Ambassadeur de Florence envoyé remplir une mission secrète à Rome, Dante Alighieri va enquêter sur de mystérieux assassinats de femmes.
Dante, poète, écrivain, fierté de l'Italie, est également depuis quelques années héros de roman policier. Dante en profileur, c'est une idée de Giulio Leoni et si cela peut paraître incongru au premier abord, le résultat est très plaisant. Dans « La croisade des ténèbres », Dante va devoir se rendre à Rome en tant qu'ambassadeur de Florence. La ville attend beaucoup du poète et de sa force de persuasion. Alors qu'il est en pleine rédaction de son œuvre majeure, Dante rechigne à quitter son confort et mettre à mal son inspiration. Mais ses commanditaires savent comment manœuvrer le lettré. Il recevra en échange de ses services un manuscrit de Virgile. Le choix est vite fait.
Cadavre dans le fleuve
Flanqué de deux autres ambassadeurs (qu'il s'empressera d'abandonner Dante n'aimant pas le travail d'équipe), il se rend à Rome. L'occasion donnée à l'auteur pour décrire minutieusement les environs de la ville et toutes les petites gens qui y vivent. Le héros s'y rend en barque. Un voyage de nuit, éprouvant et inquiétant. Arrivé sur la terre ferme, il est le témoin d'une première scène peu banale. Des pêcheurs ramènent le corps d'une jeune femme. Tout le monde pense qu'elle s'est noyée, mais l'œil expert et aiguisé de Dante se doute qu'elle a été assassinée. Il découpe sa tunique et découvre un spectacle d'horreur : « La cavité thoracique était vide : on ne distinguait que les blanches saillies des côtes, noyées dans la chair grise. Le ventre, également vidé, fourmillait de petits poissons. L'assassin ne s'était pas contenté de tuer, il s'était acharné avec perversité sur la malheureuse, la découpant comme un animal de boucherie. »

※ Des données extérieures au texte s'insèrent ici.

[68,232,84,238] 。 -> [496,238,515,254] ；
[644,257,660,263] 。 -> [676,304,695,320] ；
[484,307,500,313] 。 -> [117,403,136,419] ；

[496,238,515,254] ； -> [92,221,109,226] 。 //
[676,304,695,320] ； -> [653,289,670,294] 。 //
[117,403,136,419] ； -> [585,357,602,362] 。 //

Cherchant un logis pour son séjour, il se rend dans une maison dans un quartier excentré. Et là il retrouve le cadavre de la jeune femme, veillé par sa mère, la logeuse. Dante, bouleversé par le chagrin de la famille et constatant que la police ne fera rien pour démasquer le coupable affirme à la mère éplorée « Bien, la vieille. Ta fille sera vengée. »

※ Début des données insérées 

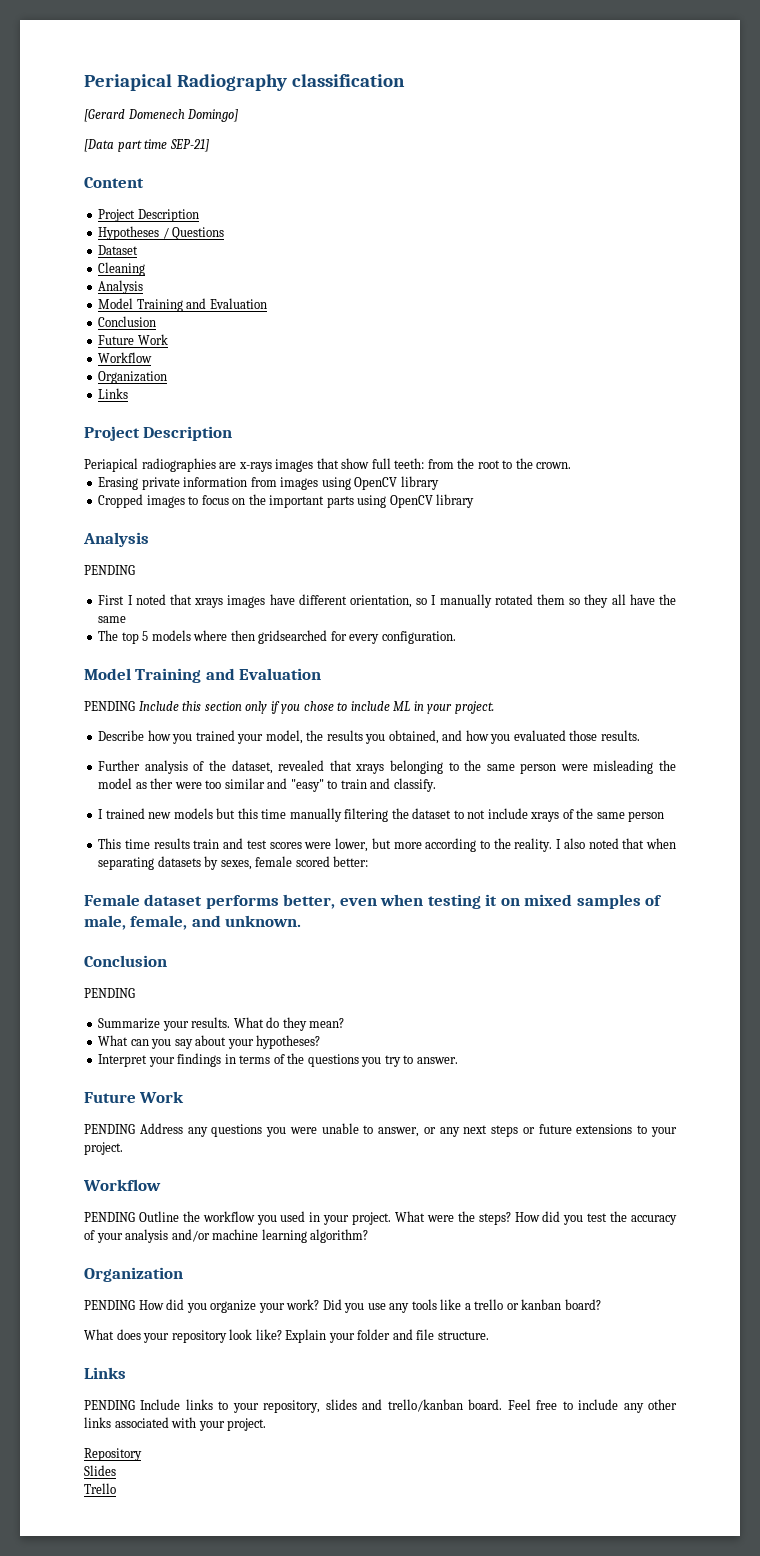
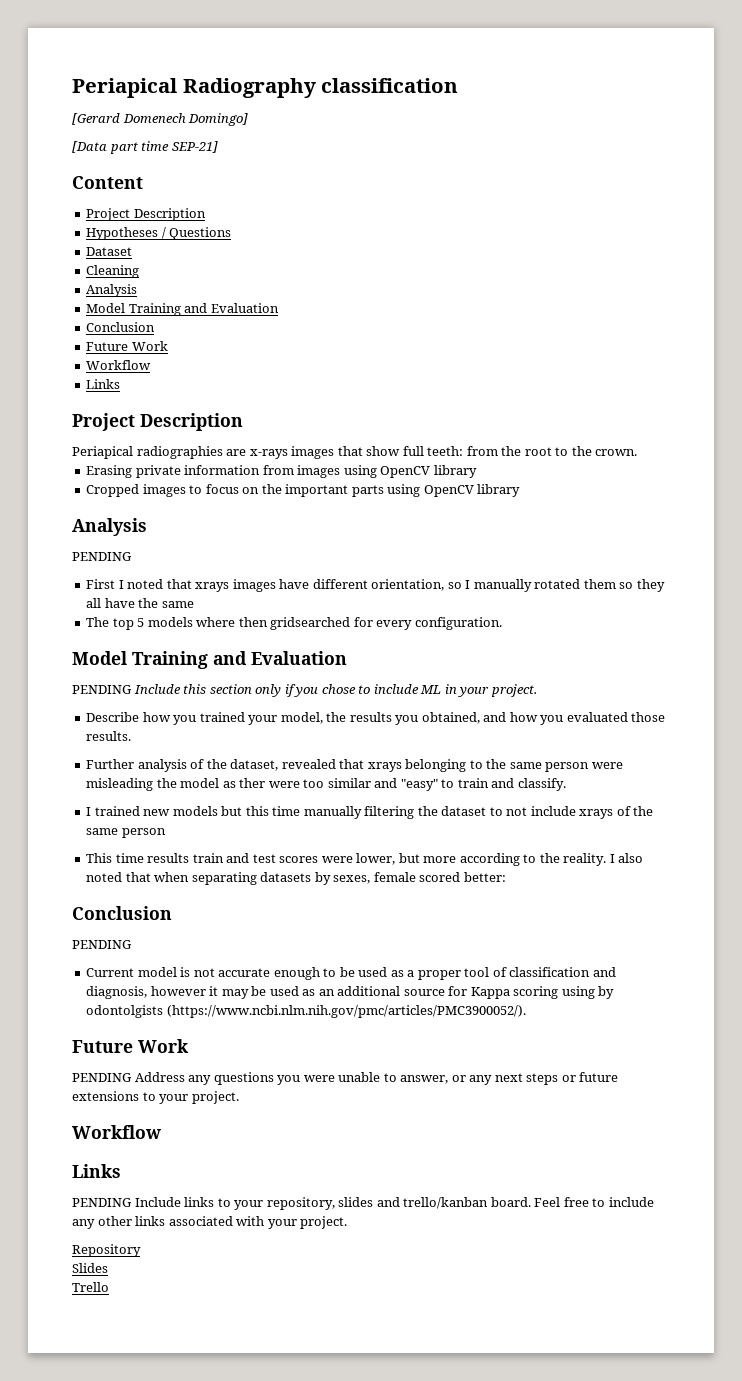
[98,371,168,384] // Organization -> (152, 365) none
[84,894,663,909] [84,915,302,930] [84,955,167,967] [84,988,135,998] [98,1017,345,1031] [98,1035,321,1049] [98,1053,458,1067] Female dataset performs better, even when testing it on mixed samples of male, female, and unknown. // Conclusion // PENDING // Summarize your results. What do they mean? // What can you say about your hypotheses? // Interpret your findings in terms of the questions you try to answer. -> [72,906,172,920] [72,940,132,949] [86,967,616,980] [86,986,615,999] [86,1005,526,1018] Conclusion // PENDING // Current model is not accurate enough to be used as a proper tool of classification and diagnosis, however it may be used as an additional source for Kappa scoring using by odontolgists (https://www.ncbi.nlm.nih.gov/pmc/articles/PMC3900052/).
[84,1211,678,1225] [84,1229,369,1243] [84,1267,183,1282] [84,1299,601,1313] [84,1329,489,1343] // PENDING Outline the workflow you used in your project. What were the steps? How did you test the accuracy of your analysis and/or machine learning algorithm? // Organization // PENDING How did you organize your work? Did you use any tools like a trello or kanban board? // What does your repository look like? Explain your folder and file structure. -> (161, 1132) none

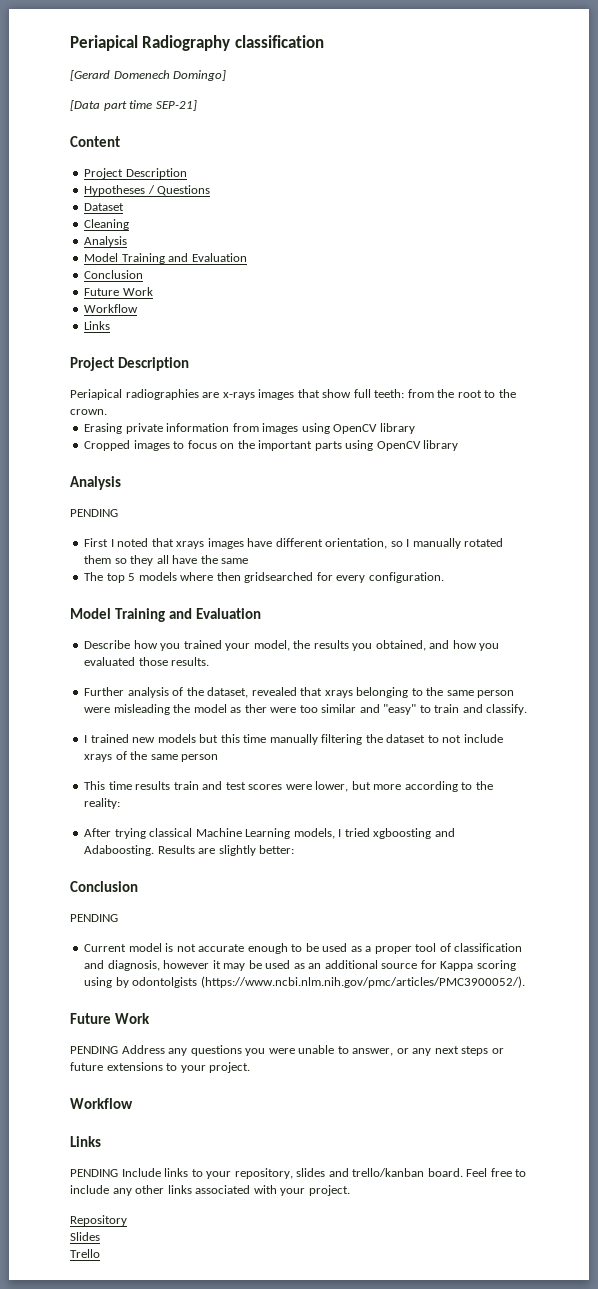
[72,684,537,697] // PENDING Include this section only if you chose to include ML in your project. -> (262, 613) none
[563,853,644,866] [86,872,461,885] reality. I also noted that when separating datasets by sexes, female scored -> [84,798,121,809] [84,828,455,839] [84,845,256,856] reality: // After trying classical Machine Learning models, I tried xgboosting and Adaboosting. Results are slightly

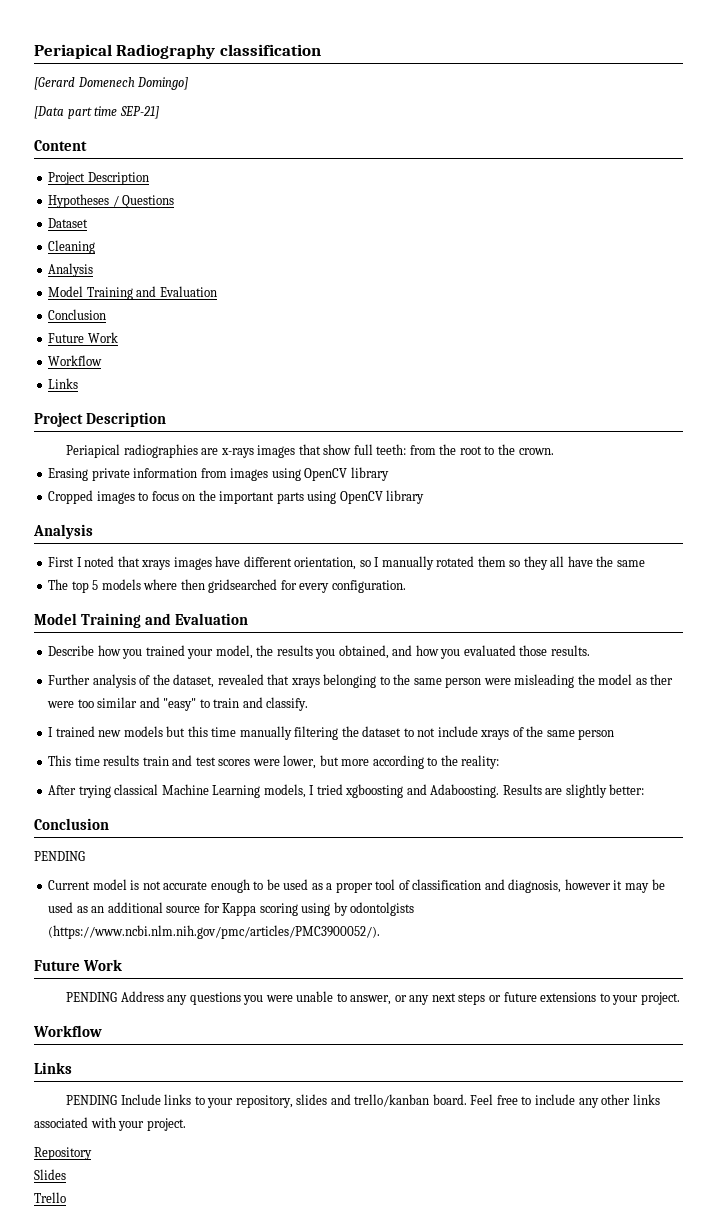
[70,509,118,517] // PENDING -> (93, 531) none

Dépouille dans un sarcophage
Il se met à fureter dans les bas-fonds de la ville découvrant que ce n'est pas la première femme découverte assassinée et atrocement mutilée. Mais son enquête ne lui fait pas oublier sa mission. Il se rend à la curie pour rencontrer le pape Boniface, entouré du collège des cardinaux, « pareil à une couronne, inondant la salle d'écarlate. » A la curie où il va croiser une autre femme : Jeanne la Papesse. Cette femme qui avait réussit à se grimer en homme et à se faire élire pape, est enterrée dans une crypte secrète. Dante assiste à l'ouverture de son sarcophage. « Un corps vêtu d'une robe blanche qui reflétait la lumière des torches apparut. La tête était surmontée d'une tiare de la même couleur, et les petites mains fines qui reposaient sur la poitrine semblaient être croisées depuis peu, tant la peau paraissant élastique et les muscles des doigts relâchés. »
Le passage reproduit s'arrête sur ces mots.